White, James – Sector General 02 – Star Surgeon

The attack began in an almost leisurely fashion, Conway thought as he watched it through the observation panel. The main defense globe seemed barely disturbed by the three minor attacks launched at widely separate points on its surface. All that was visible was three tiny, confused swirls of activity-moving points of light that were ships, missiles, counter-missiles and explosions-which looked too slow to be dangerous. But the slowness was only apparent, because the ships were maneuvering at a minimum of five Gs, with automatic anti-gravity devices keeping their crews from being pulped by the tremendous accelerations in use, and the missiles were moving at anything up to fifty Gs. The wide-flung repulsion screens which sometimes deflected the missiles were invisible as were the pressors and rattlers which nearly always stopped those which the screens missed. Even so this was merely an initial probing at the hospital’s defenses, a series of offensive patrols, the curtain-raiser.

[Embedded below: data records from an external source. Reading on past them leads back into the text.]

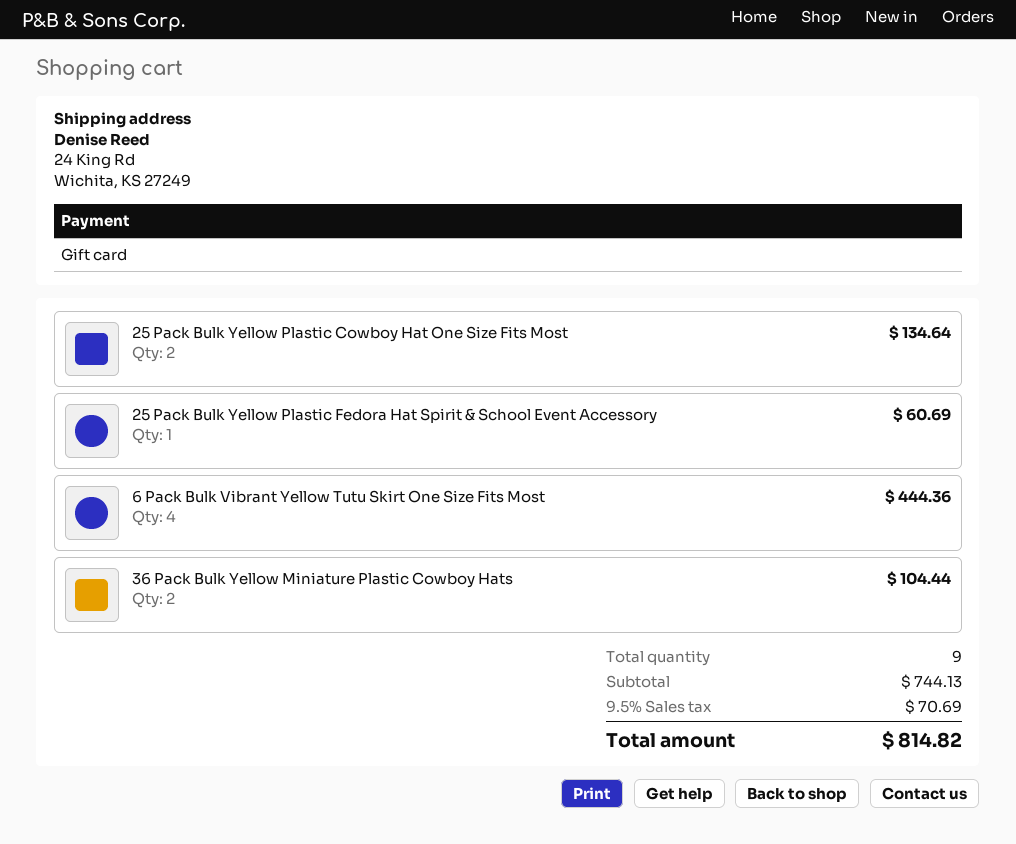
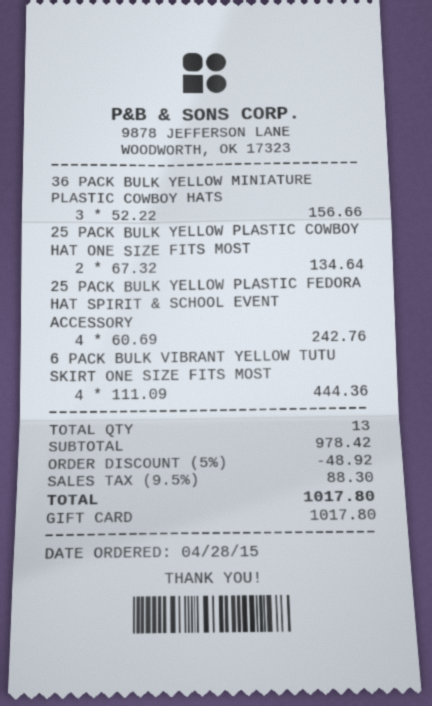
25 Pack Bulk Yellow Plastic Fedora Hat Spirit & School Event Accessory: 1 for 60.69 -> 4 for 242.76
36 Pack Bulk Yellow Miniature Plastic Cowboy Hats: 2 for 104.44 -> 3 for 156.66
total quantity: 9 -> 13
subtotal: 744.13 -> 978.42
discount: none -> 5% = 48.92
tax: 9.5% = 70.69 -> 9.5% = 88.30
total: 814.82 -> 1017.80

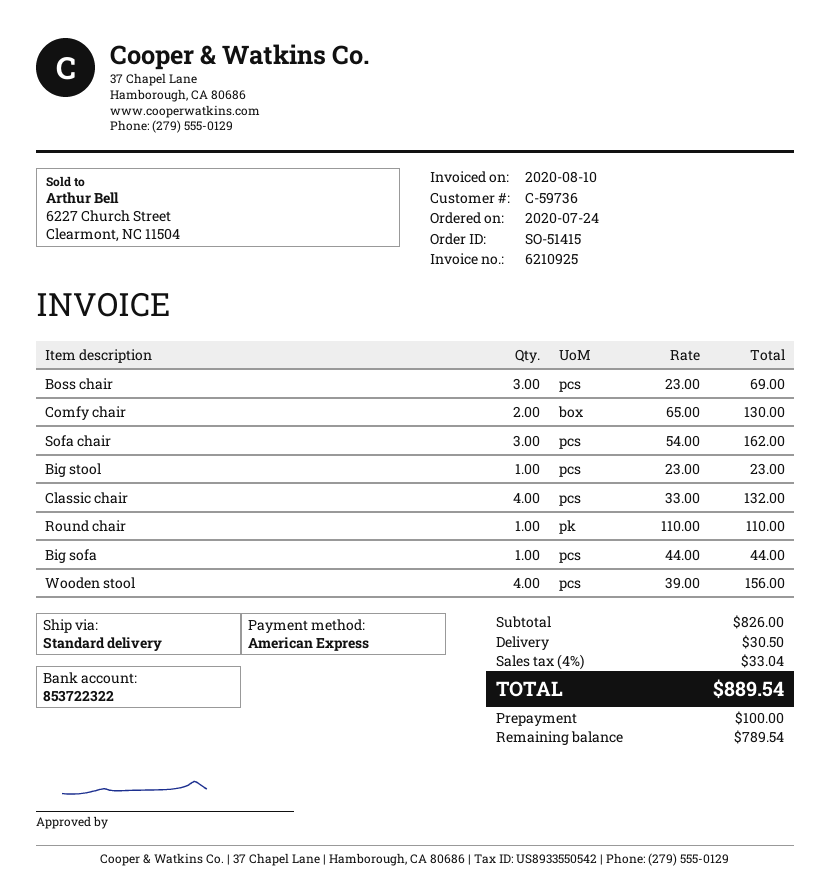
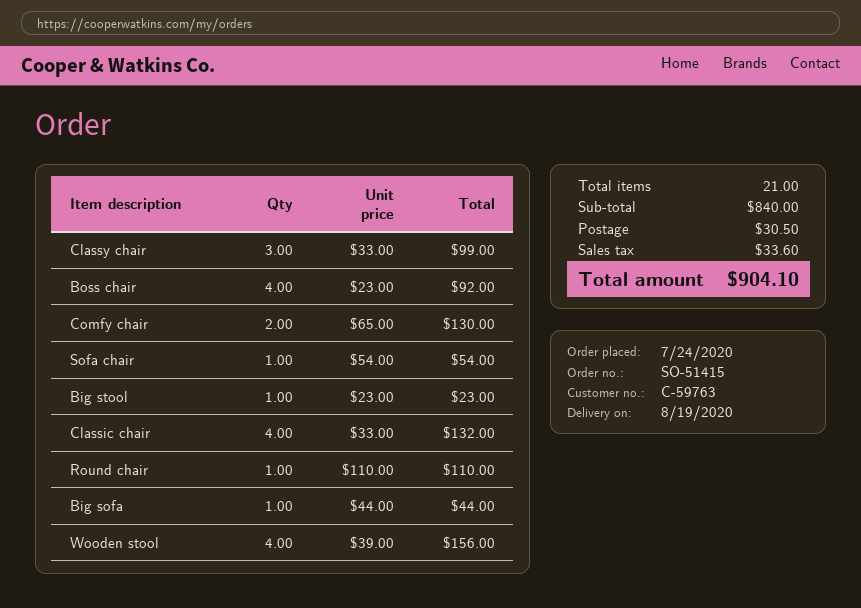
customer number: C-59736 -> C-59763
Boss chair: 3 x 23.00 = 69.00 -> 4 x 23.00 = 92.00
Sofa chair: 3 x 54.00 = 162.00 -> 1 x 54.00 = 54.00
Classy chair: none -> 3 x 33.00 = 99.00
subtotal: 826.00 -> 840.00
tax: 33.04 -> 33.60
total: 889.54 -> 904.10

Conway turned away from the view-port and began moving toward his post. Even the unimportant skirmishes produced casualties and he really had no business being up here sightseeing. Besides, he would get a much truer picture of how the battle was going down in the wards.

For the next twelve hours casualties arrived in a steady trickle, then the light, probing attacks changed to heavy, feinting thrusts and the wounded came in an irregular stream. Then the attack proper began and they became a flood.

He lost all sense of time, of who his assistants were, of the number of cases he dealt with. There were many times when he needed a pep shot to clear the fatigue from his mind and hands, but pep-shots were now forbidden regardless of circumstances-the medical staff were hard pressed enough without some of them becoming patients. Instead he had to work tired, knowing that he was not bringing everything he had to the treatment of his patients, and he ate and slept when he reached the point of not being able to hold his instruments properly. Sometimes it was the towering bulk of a Tralthan at his side, sometimes a Corpsman medical orderly, sometimes Murchison. Mostly it was Murchison, he thought. Either she didn’t need to sleep, or she snatched a catnap the same times as he did, or even at a time like this he was more inclined to notice her. It was usually Murchison who pushed food at his unresisting face and told him when he really ought to lie down.

By the fourth day the attack showed no signs of diminishing. The rattlers on the outer hull were going almost constantly, their power drain making the lights flicker.

The principle which furnished artificial gravity for the floor and compensated for the killing accelerations used by the ships also lay behind the weapons of both sides-the repulsion screen, originally a meteor protection device, the tractor and pressor beams, and the rattler which was a combination of both. The rattler pushed and pulled-vibrated- depending on how narrowly it was focused, at up to eighty Gs. A push of eighty gravities then a pull of eighty gravities, several times a minute. Naturally it was not always focused accurately on target, both ships were moving and taking counter-measures, but it was still tight enough to tear the plating off a hull or, in the case of a small ship, to shake it until the men inside rattled.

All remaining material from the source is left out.